We were looking at language in general, dialects in general and so not just English dialects. And we were interested in thinking about the different ways that we can categorize variation. So we know that people speak differently and they can also speak, the same people can speak differently to different other people. So I don’t talk to my grandmother the same way that I talk to my husband for example. And that’s true for basically everyone.
So we were interested in seeing how we could categorize some of this variation and how we could see what, if we looked at a particular geographical area, say a city like New Haven, where Yale was located or a city like New York and try to categorize the different ways in which people speak the same and also differently.
We know from the wider linguistic literature that language varies by age, so younger people can speak differently from older people. We know that ethnicity plays a role in dialect formation. That men and women can speak differently. And of course also, particularly in the US, there’s a location-based difference as well, so people from New York sound different from people from Georgia, or people from Houston, or people from LA.
But all of these factors get mixed in together. Previous work on U.S. dialects tended to try and keep these factors as separate as possible so they will record, say only white people or only African Americans or only Hispanics. They’ll try and record older people rather than younger people. They’ll try and record people who spent their entire lives in the same city and not moved around so to get a better handle on the way that geography works in categorizing different languages.
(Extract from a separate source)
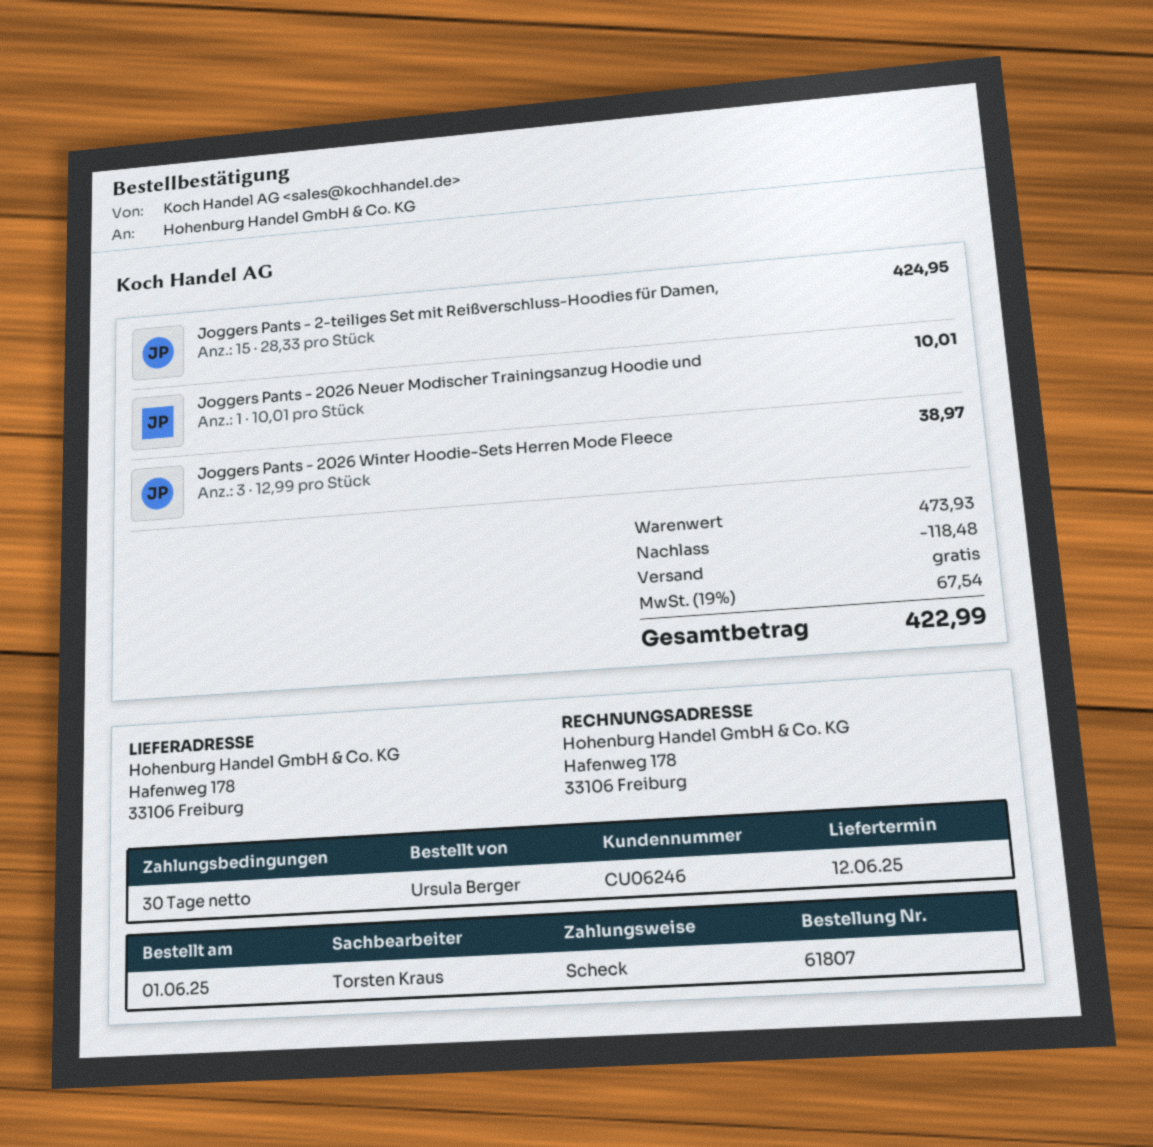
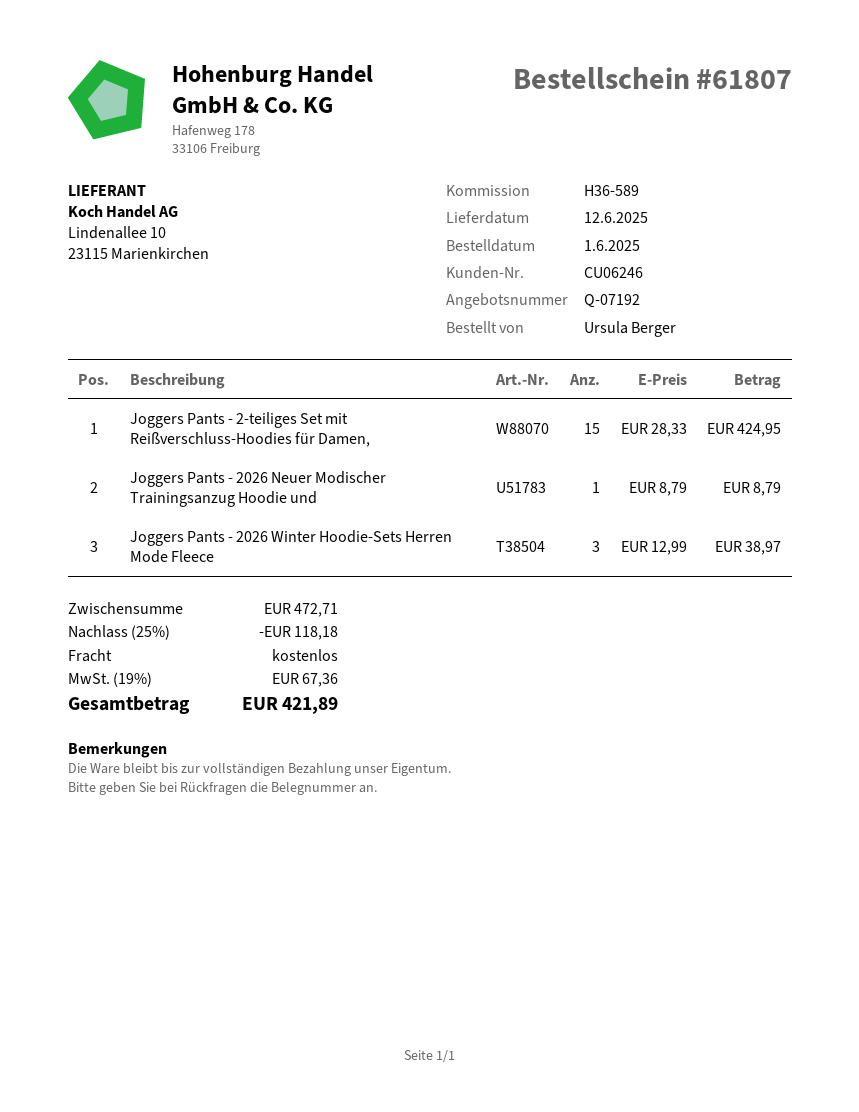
Joggers Pants - 2026 Neuer Modischer Trainingsanzug Hoodie und: 1 x 10.01 = 10.01 -> 1 x 8.79 = 8.79
subtotal: 473.93 -> 472.71
discount: 118.48 -> 118.18
tax: 19% = 67.54 -> 19% = 67.36
total: 422.99 -> 421.89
So what we wanted to do was to do something different. We wanted to take the variation as read. We recognize that we have in a place like New York a lot of differences. People who live in New York would have a lot of different contacts with people who speak in English in different ways. Then see whether we could store, extract geographical signals when we look at all of the other different ways that done, the language will vary.
Now in order to do that, we need to have a very large sample of people. The previous large samples of English dialect recordings are about 300, 400, 500 people. We need recordings in the thousands to do that. So that means we can’t interview people in person otherwise that would take years and years and maybe the dialects would change before we were able to get a lot of data together.
So we were looking to use a web-based solution to make recordings. We also needed to have the survey be very fairly short otherwise people wouldn’t want to participate. And we needed to keep it fairly simple so that we would be able to get high quality data from a lot of people without having to do a lot of explanation for what they needed to do.
So something like Evoca’s web recorder that we can embed in a website has been extremely useful for us. It was the only way that we’d be able to do this project. We wouldn’t be able to do it without something like this.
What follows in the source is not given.